[blog/bgpgrep-performance-facts] Add article with the first benchmarks from bgpgrep

4 years ago · 929f5869aa
parent c64976ab66
commit 929f5869aa
1 changed files with 135 additions and 0 deletions
--- a/content/blog/bgpgrep-performance-facts.md
+++ b/content/blog/bgpgrep-performance-facts.md
@ -0,0 +1,135 @@
+---
+title: "Few performance facts about bgpgrep"
+mobile_menu_title: "bgpgrep performance facts"
+date: 2021-10-19
+description: "After a complete codebase rewrite, some tweaks, and a lot of new
+features, it is time to look back and enjoy some benchmarking between bgpgrep and bgpscanner.
+Let's see how much things have improved and why."
+series: [ "ubgpsuite - The Micro BGP Suite" ]
+categories: [ "benchmarks", "development" ]
+tags: [ "ubgpsuite", "bgpscanner", "bgpgrep", "Networking", "BGP", "benchmarks" ]

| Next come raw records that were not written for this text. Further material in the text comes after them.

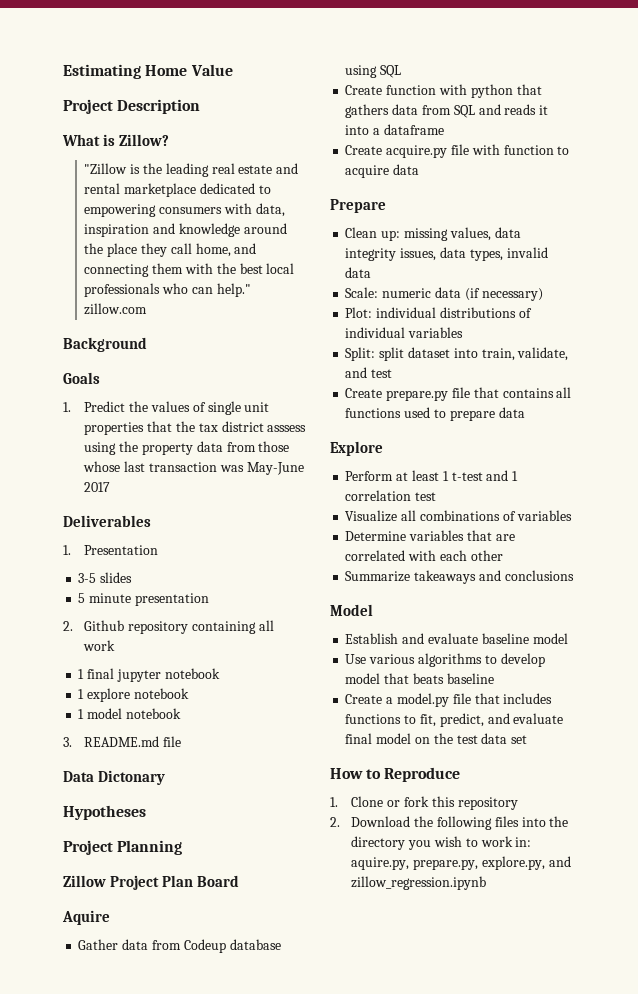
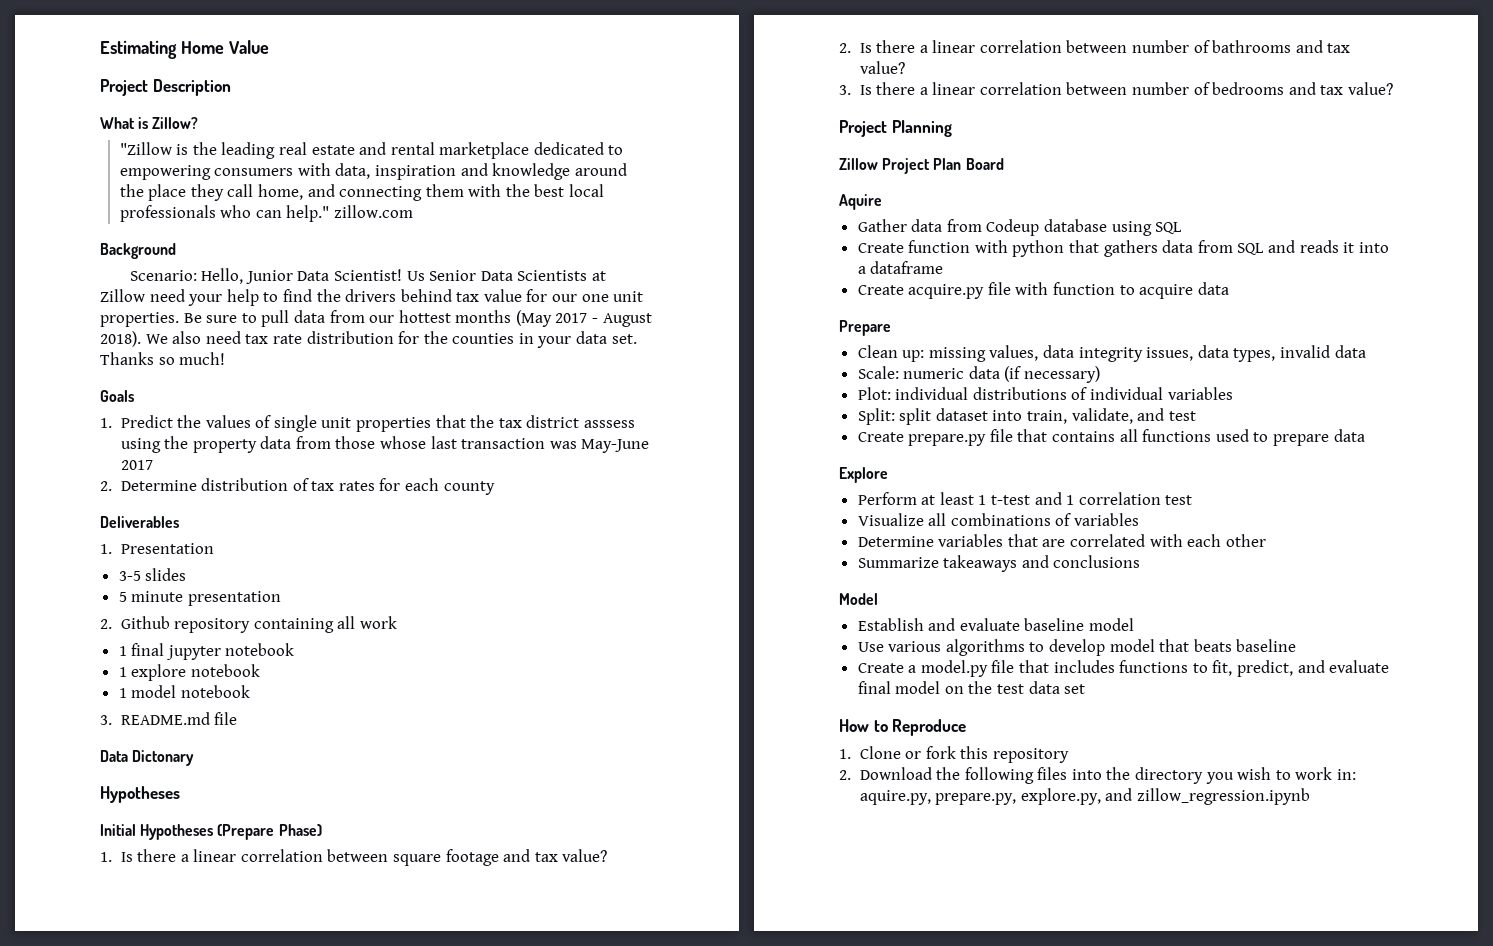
+ Scenario: Hello, Junior Data Scientist! Us Senior Data Scientists at Zillow need your help to find the drivers behind tax value for our one unit properties. Be sure to pull data from our hottest months (May 2017 - August 2018). We also need tax rate distribution for the counties in your data set. Thanks so much!
+ 2. Determine distribution of tax rates for each county
+ Initial Hypotheses (Prepare Phase)
+ 1. Is there a linear correlation between square footage and tax value?
+ 2. Is there a linear correlation between number of bathrooms and tax value?
+ 3. Is there a linear correlation between number of bedrooms and tax value?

+news_keywords: [ "ubgpsuite", "bgpscanner", "bgpgrep", "benchmarks" ]
+---
+
+## Few performance facts about bgpgrep
+
+If you are a performance junkie like me, the first question
+that probably pops in your mind after a major code rewrite is something like:
+
+*Is it faster than before?*
+
+Let's now satisfy this curiosity (of mine) with some benchmarking.
+
+## Benchmark environment
+* Processor: Intel© Core™ i7-8565U at 1.80GHz (4 cores physical, 8 cores with hyperthreading)
+* Cache layout:
+  - L1 data cache: 128 KiB (4 instances)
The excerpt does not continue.